Advanced NumPy: Broadcasting and Strides
Introduction
- What is vectorization, and why does it result in faster array manipulations?
- What is broadcasting, and how does it relate to vectorization?
- Relation between broadcasting and strides.
This article was published as a part of the Data Science Blogathon.
Table of Contents
Python For Loops v/s NumPy Vectorization
If we want to apply an operation to each item of a python list, one straightforward way to do so is using a for a loop. However, if we know that all the elements of the list will be of the same data type, then using a ndarray will prove more beneficial since the time to complete the whole operation will be much less.
This is because, in python, operations on numpy arrays are several times faster when compared to the python list:
- ndarray (n-dimensional array in numpy) consists of homogeneous elements, while python lists are heterogeneous (containing different datatypes) in nature. This implies that while iterating over each ndarray element, no unnecessary time is spent determining its datatype, which happens in a list.
- Also, since the elements will be stored in contiguous locations in the memory due to data homogeneity, the locality of reference leads to faster access to these data.
- Numpy is primarily written in C, which is faster as compared to native python. Thus by doing all the work in C, we gain performance benefits.
However, much of the optimization comes from numpy using vectorized instructions to perform array operations. As mentioned before, it refers to working on the entire array simultaneously rather than on individual elements. Vectorization in the general scope means using SIMD (single instruction multiple data) instruction, i.e., carrying out the same operation on multiple operands in parallel. For example, for adding a scalar and an array, the array can be broken up into chunks, and the CPU can add the scalar to these chunks in parallel. Numpy implements these SIMD functions in the form of ufuncs (Universal functions). Apart from this, numpy performs a lot of other optimizations as well, resulting in faster code.
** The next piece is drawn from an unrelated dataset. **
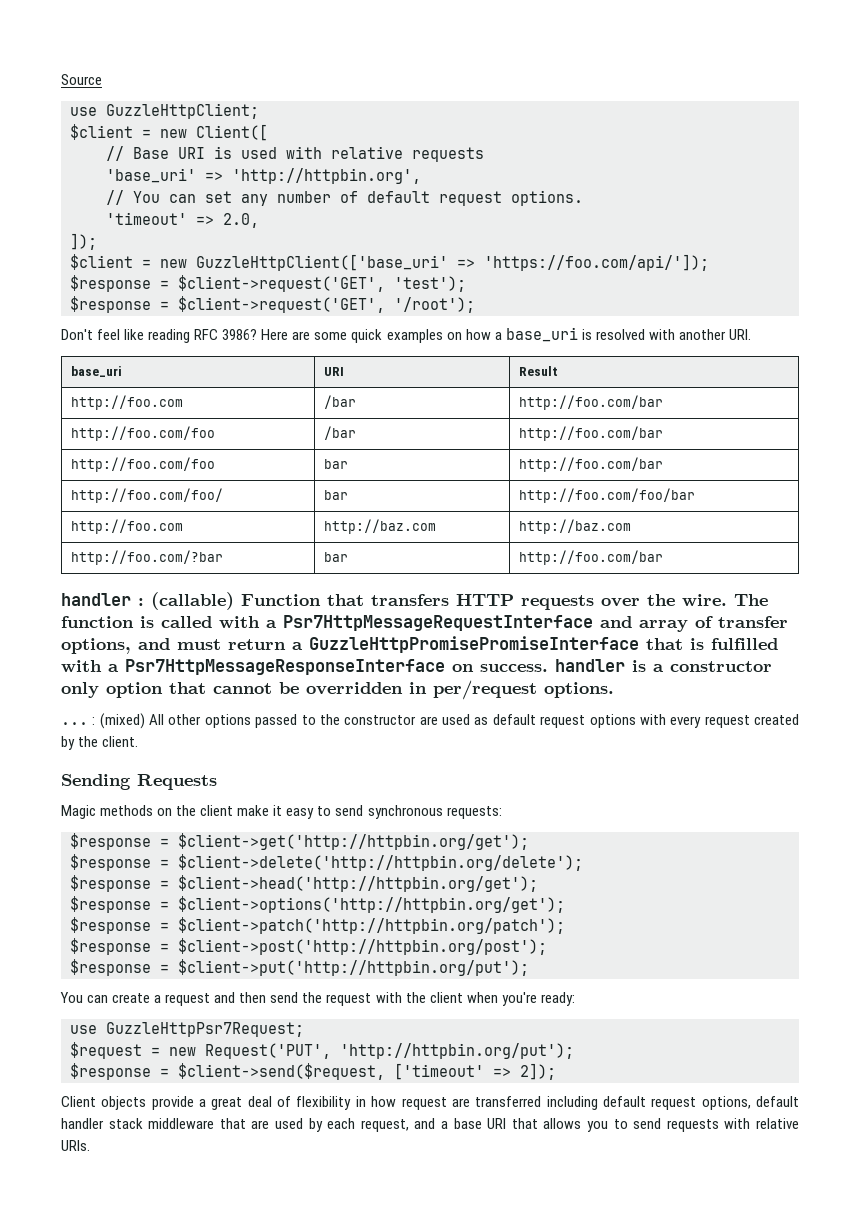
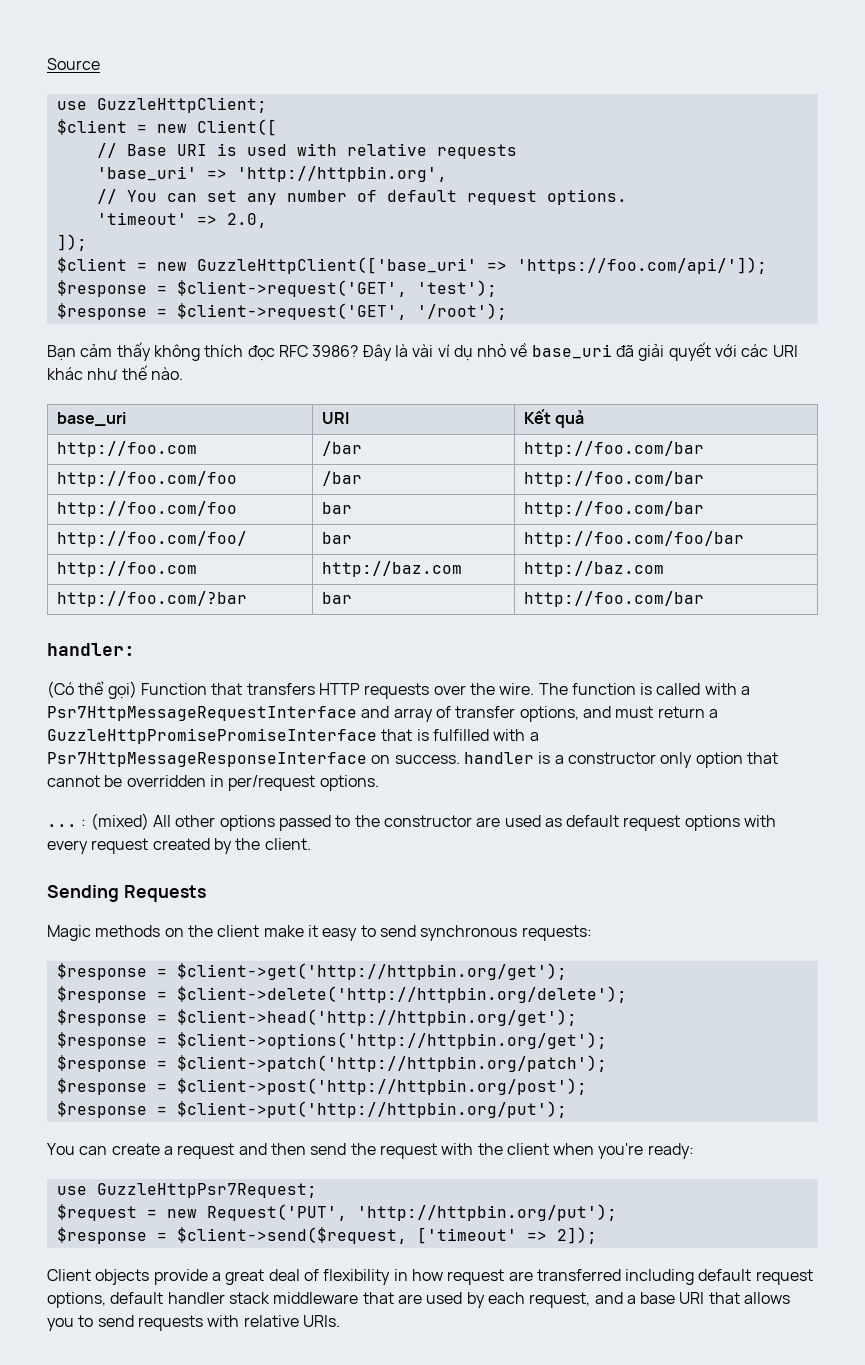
[61,327,751,343] Don't feel like reading RFC 3986? Here are some quick examples on how a base_uri is resolved with another URI. -> [47,342,798,361] [47,365,183,380] Bạn cảm thấy không thích đọc RFC 3986? Đây là vài ví dụ nhỏ về base_uri đã giải quyết với các URI khác như thế nào.
[519,366,559,376] Result -> [523,409,584,428] Kết quả
[61,592,234,610] handler : (callable) -> [47,643,135,656] [47,681,137,699] handler: // (Có thể gọi)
Advanced NumPy: Broadcasting and its Rules
Broadcasting provides a means for vectorizing the array operations so that looping would take place in C. It is a mechanism used by Numpy when it has to perform arithmetic operations on arrays with different shapes. Usual numpy operations on two arrays are done on an element-by-element basis. However, for this, the arrays must be of the same size. Broadcasting eases this constraint in cases when the shapes of arrays are compatible. So what do we mean by that?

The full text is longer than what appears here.